Walking into the one man stand that is the Gibraltar border stop is a trip. When the door behind you closes, a lively Spanish town of street peddlers and paella disappears from view. When the one in front opens, you are greeted by a classic red telephone booth, Give Way signs on the street and proper English tea. Surrounded by British pounds and English accents, it's easy to forget that over to the left is North Africa, to the right is Europe, and you're standing in Gibraltar, the tiny country and member of the United Kingdom, sandwiched on a rock in between.
I was in town for the Gibraltar Open, seeded first in qualifying with the expectation, or at least the hope, that I would get through two rounds and into the main draw. I knew nothing about accomodations, which made for a shake of disbelief when my taxi pulled up to La Coleta hotel on one side of the rock and I pulled back the curtains in my room to see only blue in every direction.

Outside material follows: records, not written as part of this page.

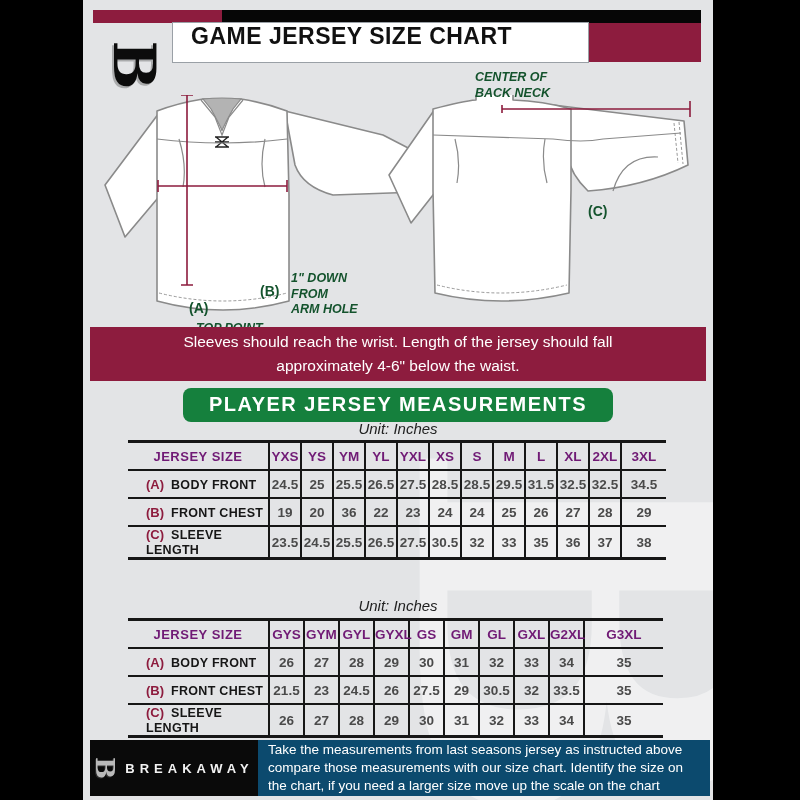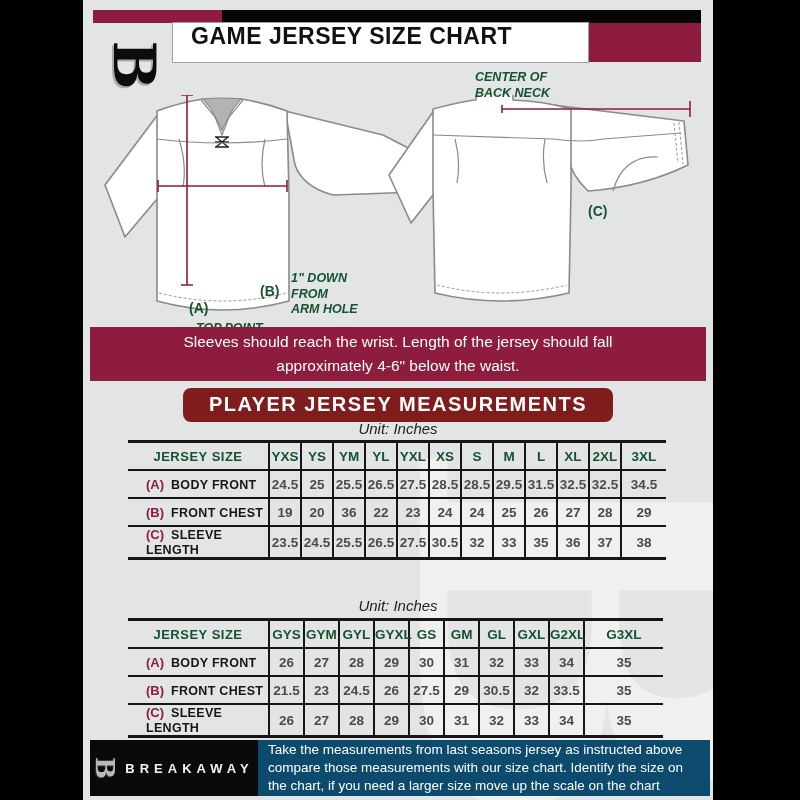--- a/index.html
+++ b/index.html
@@ -39,38 +39,38 @@
   #note-b{left:208px;top:176px;}
   #lbl-c{left:505px;top:108px;}
   #note-c{left:392px;top:-25px;}
 
   
   .notice{position:absolute;left:7px;top:327px;width:616px;height:54px;background:#8d1c3e;z-index:2;
     color:#fff;font-size:15.5px;text-align:center;display:flex;align-items:center;justify-content:center;
     line-height:1.55;white-space:pre-line;}
 
   
-  .pill{position:absolute;left:0;right:0;margin:0 auto;width:fit-content;background:#7f1d1d;
+  .pill{position:absolute;left:0;right:0;margin:0 auto;width:fit-content;background:#15803d;
     border-radius:8px;color:#fff;font-weight:bold;font-size:20px;letter-spacing:1.5px;
     padding:5px 26px 6px 26px;z-index:2;white-space:nowrap;}
   #pill-player{top:388px;}
   #pill-goalie{top:565px;}
   .unit{position:absolute;left:0;right:0;text-align:center;font-style:italic;font-weight:normal;
     font-size:15px;color:#222;z-index:2;}
   #unit-player{top:420px;}
   #unit-goalie{top:597px;}
 
   
   table.size-table{position:absolute;left:45px;width:535px;border-collapse:collapse;table-layout:fixed;
     z-index:2;border-top:3px solid #161616;border-bottom:3px solid #161616;background:transparent;}
   #player-table{top:440px;}
   #goalie-table{top:618px;}
   .size-table th,.size-table td{border-top:2px solid #161616;border-bottom:2px solid #161616;
     border-left:2px solid #161616;padding:0;height:26px;text-align:center;vertical-align:middle;background:transparent;}
-  .size-table th{font-size:13.5px;font-weight:bold;color:#14532d;}
+  .size-table th{font-size:13.5px;font-weight:bold;color:#701a75;}
   .size-table td{font-size:13.5px;font-weight:bold;color:#4a4a4a;}
   .size-table .row-label, .size-table .label-h{border-left:none;text-align:center;}
   .size-table .label-h{font-size:13px;letter-spacing:0.5px;}
   .size-table .row-label{text-align:left;padding-left:18px;}
   .row-label .key{color:#8d1c3e;font-weight:bold;font-size:13px;margin-right:7px;}
   .row-label .nm{color:#161616;font-weight:bold;font-size:12.5px;letter-spacing:0.3px;}
 
   
   .footer-black{position:absolute;left:7px;top:740px;width:168px;height:56px;background:#0a0a0a;z-index:2;
     display:flex;align-items:center;justify-content:center;gap:9px;}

The country of around 30,000 people is truly one big rock, and winding up toward the top gets you to the Gibraltar Squash Club, home to a handful of refurbished courts and a nice bar in a remodeled building that an Englishman named Barry Brindle pioneered several years back. His pride and joy is the Gibraltar Open, and each year the squash team of the British Army come down to compete in qualifying. For my first match I slipped past an older Army veteran of many combat tours in the Middle East under his belt. After taking out a top local in the next round, I was into the main draw against one of the top seeds, Jan Koukal of the Czech Republic.
I threw whatever I could come up with against the longtime Czech #1 and a true veteran of the tour: fifteen years of playing in every corner of the world as he reached as high as the top 40 in the rankings, a guy who I watched once play a pro event in my hometown as a kid. It was a bit of an honor, a rite of passage, to compete against Koukal and while I lost, I was proud that I didn't make it so easy.
That night I met some local players who invited me to the beach the next day - what that meant was packing a camping bag and driving away from the rock, an hour car ride with two new friends and their terrier, cruising over an ancient Roman bridge along the water until arriving at something altogether unreal: the beaches belonging to the fishing town of Tarifa, in the region of Andalusia, the southernmost point in Spain. The point where the Mediterranean meets the Atlantic, Morocco staring at you from the distance, eight miles off the land.
Pulling up to the distant beats of a DJ, the scene was something else: an all day Spanish-style fiesta in the sun, groups of windsurfers, beach goers and bachelorette parties, best friends and some families, drinking mojitos from the pop up bar and jumping in the salty mix of oceans- considered to be the wind and surfing capital of the world. I met a couple windsurfers, one from Oregon the other a Penn grad living in Morocco, both web developers working remotely from the beach. Not bad. My squash friends took me to the mud pits where we decked ourselves out in what apparently is magic skin cleanser, then had a few more mojitos.
When it was over we pitched a couple tents in a nearby set of trees, used the communal showers to get off the last of the mud, headed into the small Spanish town and wove around its cobblestone streets for a late dinner, and one more mojito. The sun was long gone by the time I was back in the tent. Couple hours later and I was out, catching a taxi to a bus to a plane out of town. The rock, new friends, and Andalusia resting behind in the darkness.